Updated: Apr 23, 2021
Finding the “Thankful” in Thanksgiving Finding gratitude in a year filled with loss, grief, and fear is not an easy feat, but research shows that gratefulness effectively reduces stress hormones and increases positive emotions. Thanksgiving will be diametrically different for most persons this year, so we must make the conscious decision to be thankful. I am currently in the final weeks of a Positive Neuroplasticity Professional Course and have learned that the conscientious practice of gratitude and decisively choosing to see “the good” scientifically changes the neurons of your brain waves and helps alleviate sadness and depression. Basically, neurons that fire together, wire together. The more you practice taking in the good, the more rewiring you are doing in the brain. This holiday week I challenge you to purposefully find something for which you are grateful and absorb and savor the joyful response it triggers in your brain and in your body.

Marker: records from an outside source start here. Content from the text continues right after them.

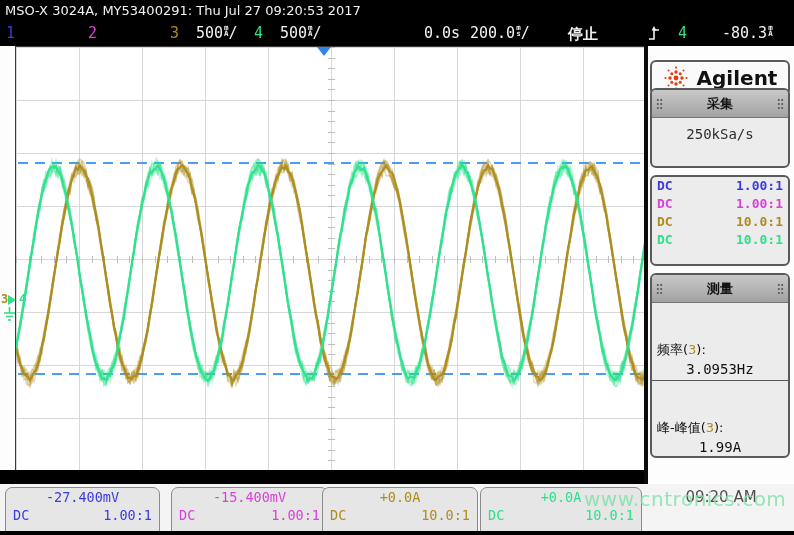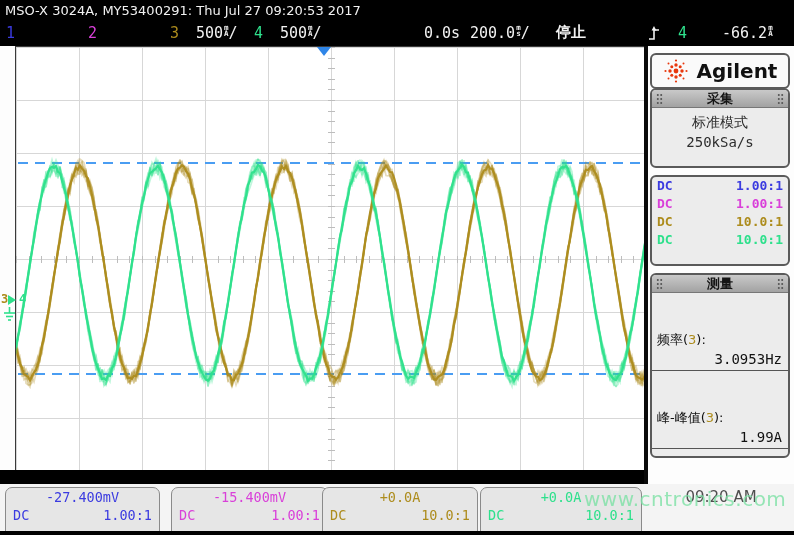--- a/index.html
+++ b/index.html
@@ -80,7 +80,7 @@
     <span class="it" style="left:470px">
       <span>200.0</span><span class="su"><span>m</span><span>s</span></span><span>/</span>
     </span>
-    <span class="it" style="left:556px;font-family:Liberation Mono, monospace;font-weight:700">停止</span>
+    <span class="it" style="left:568px;font-family:Liberation Sans, sans-serif;font-weight:700">停止</span>
     <span class="it" style="left:648px">
       <svg width="13" height="17" viewBox="0 0 13 17" style="vertical-align:middle">
         <path d="M1 14 H6 V5 H11" stroke="#f2f2f2" stroke-width="1.6" fill="none"></path>

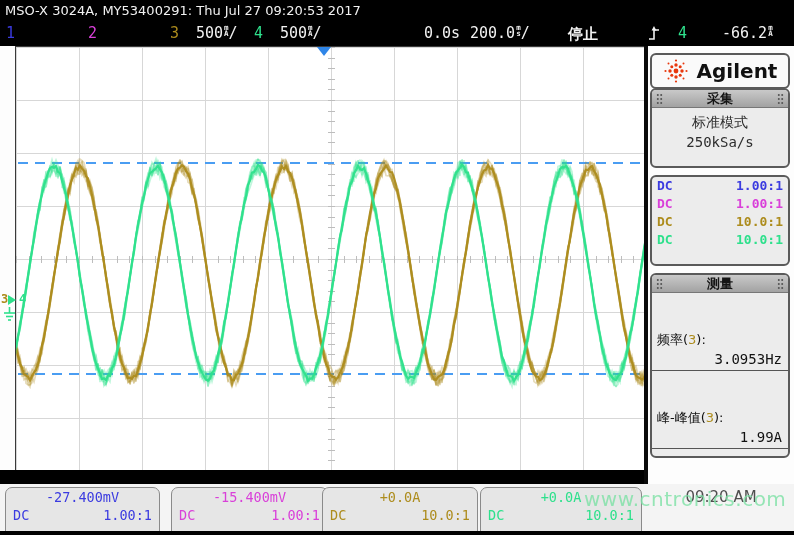--- a/index.html
+++ b/index.html
@@ -89,7 +89,7 @@
     </span>
     <span class="it" style="left: 678px; color: rgb(46, 224, 140);">4</span>
     <span class="it" style="left:722px">
-      <span>-66.2</span><span class="su"><span>m</span><span>A</span></span>
+      <span>-80.3</span><span class="su"><span>m</span><span>A</span></span>
     </span>
   </div>
 

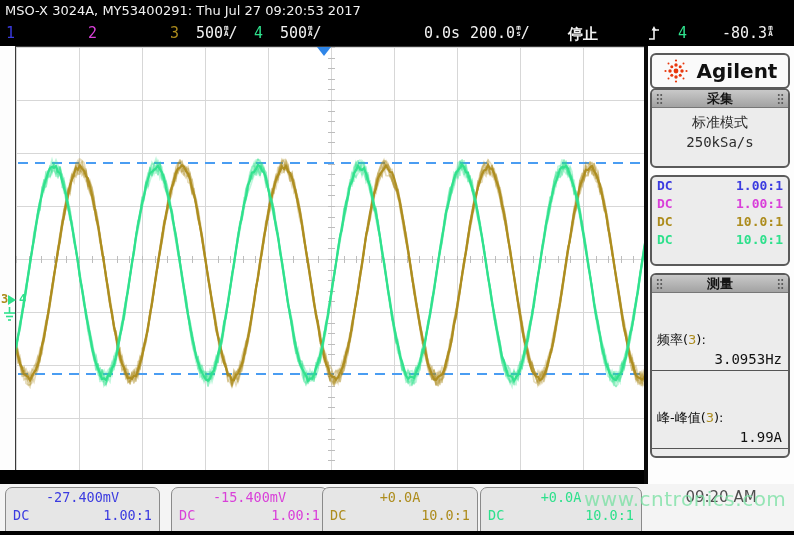--- a/index.html
+++ b/index.html
@@ -34,7 +34,7 @@
   .plot-bottom-band{position:absolute;left:0;top:424px;width:644px;height:14px;background:#000;}
   
   .side-box{position:absolute;left:650px;width:140px;border:2px solid #5a5a5a;border-radius:6px;background:#ececec;overflow:hidden;box-sizing:border-box;}
-  .brand-box{top:7px;height:36px;background:#fafafa;display:flex;align-items:center;justify-content:center;gap:8px;}
+  .brand-box{top:14px;height:36px;background:#fafafa;display:flex;align-items:center;justify-content:center;gap:8px;}
   .brand-name{font:700 20px "DejaVu Sans",sans-serif;color:#111;letter-spacing:0;}
   .sec-head{height:18px;background:linear-gradient(#c9c9c9,#a2a2a2);border-bottom:1px solid #777;
             display:flex;align-items:center;justify-content:space-between;padding:0 4px;box-sizing:border-box;}

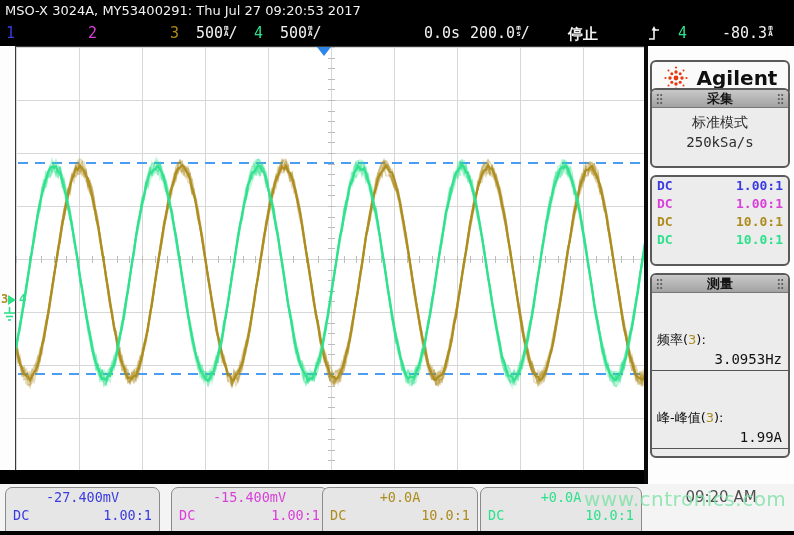--- a/index.html
+++ b/index.html
@@ -36,7 +36,7 @@
   .side-box{position:absolute;left:650px;width:140px;border:2px solid #5a5a5a;border-radius:6px;background:#ececec;overflow:hidden;box-sizing:border-box;}
   .brand-box{top:14px;height:36px;background:#fafafa;display:flex;align-items:center;justify-content:center;gap:8px;}
   .brand-name{font:700 20px "DejaVu Sans",sans-serif;color:#111;letter-spacing:0;}
-  .sec-head{height:18px;background:linear-gradient(#c9c9c9,#a2a2a2);border-bottom:1px solid #777;
+  .sec-head{height:28px;background:linear-gradient(#c9c9c9,#a2a2a2);border-bottom:1px solid #777;
             display:flex;align-items:center;justify-content:space-between;padding:0 4px;box-sizing:border-box;}
   .sec-title{font:700 13px "DejaVu Sans",sans-serif;color:#151515;}
   .grip{width:7px;height:11px;background-image:radial-gradient(#5d5d5d 1px,transparent 1.1px);background-size:3.5px 4px;}

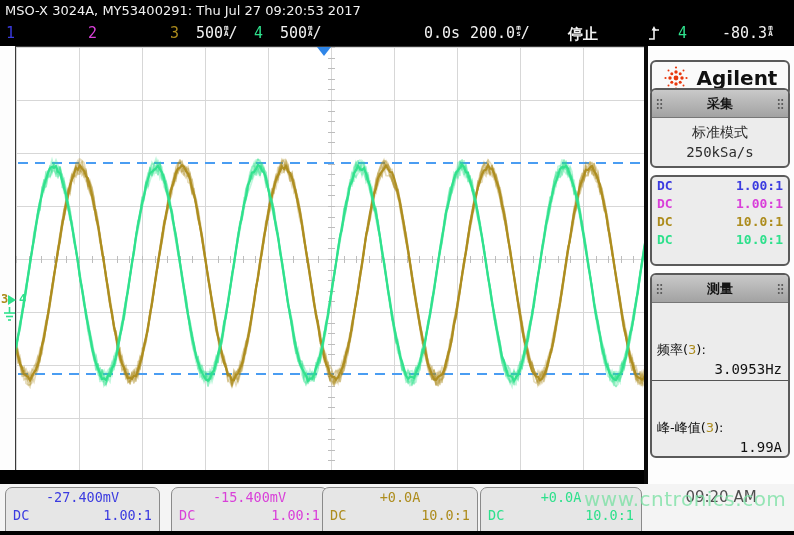--- a/index.html
+++ b/index.html
@@ -168,7 +168,6 @@
         <span class="grip"></span>
       </div>
       <div class="acq-body">
-        <div>标准模式</div>
         <div class="rate">250kSa/s</div>
       </div>
     </div>

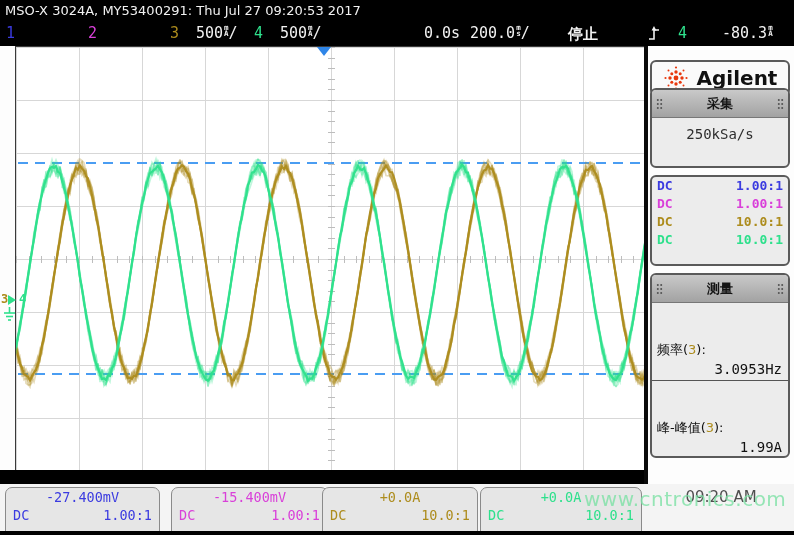--- a/index.html
+++ b/index.html
@@ -44,7 +44,7 @@
   .acq-body .rate{font-family:"DejaVu Sans Mono",monospace;margin-top:2px;}
   .ch-row{display:flex;justify-content:space-between;padding:1px 5px;font:700 13px "DejaVu Sans Mono",monospace;line-height:16px;}
   .meas-label{font:13px "DejaVu Sans",sans-serif;color:#111;padding:3px 5px 0;margin-top:35px;}
-  .meas-val{font:14px "DejaVu Sans Mono",monospace;color:#111;text-align:right;padding:2px 6px 3px;border-bottom:1px solid #555;}
+  .meas-val{font:14px "DejaVu Sans Mono",monospace;color:#111;text-align:center;padding:2px 6px 3px;border-bottom:1px solid #555;}
   
   .bottom-bar{position:absolute;left:0;top:484px;width:794px;height:47px;background:#f4f4f4;}
   .b-panel{position:absolute;top:3px;height:54px;background:#e6e6e6;border:1.5px solid #8a8a8a;border-radius:7px;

It can be a little thing, a squirrel balancing precariously on a tree limb, or a conscientious decision to be grateful for family, friends, and home. Fully absorb this moment of gratitude and perhaps even allow the thought you select to circle out in waves of additional happy thoughts. For example, I am grateful for my significant other, their family, our children. As you choose to find joy in those thoughts, new neurons fire in the brain for positivity. I have included an exercise below that is a useful tool for developing a practice in choosing gratitude. Journaling what you are grateful for is another fabulous way to consciously see positivity. I hope these methods can help you find joy throughout the holidays. As always I have my thirty-minute meditation sessions on Tuesdays at noon. Meditation is a wonderful way to calm the mind and release tension. No matter what your Thanksgiving looks like this year, remember to be thankful and keep in mind that I am thankful for you each and every day, especially those who receive and read these newsletters. With a grateful heart, Linette
Proactively Finding Joy * Find a comfortable position and close your eyes. * Think of something, someone, or a memory that make you happy. * Bring this thought to mind as if you are currently with the someone or something or experiencing that memory. * Notice what your heart feels like. Is there a softening? * Notice how you feel in your body. * Stay with this feeling, noticing all the sensations you might be feeling in your body. * Drop your shoulders. * Stay with this feeling for two minutes. * Smile.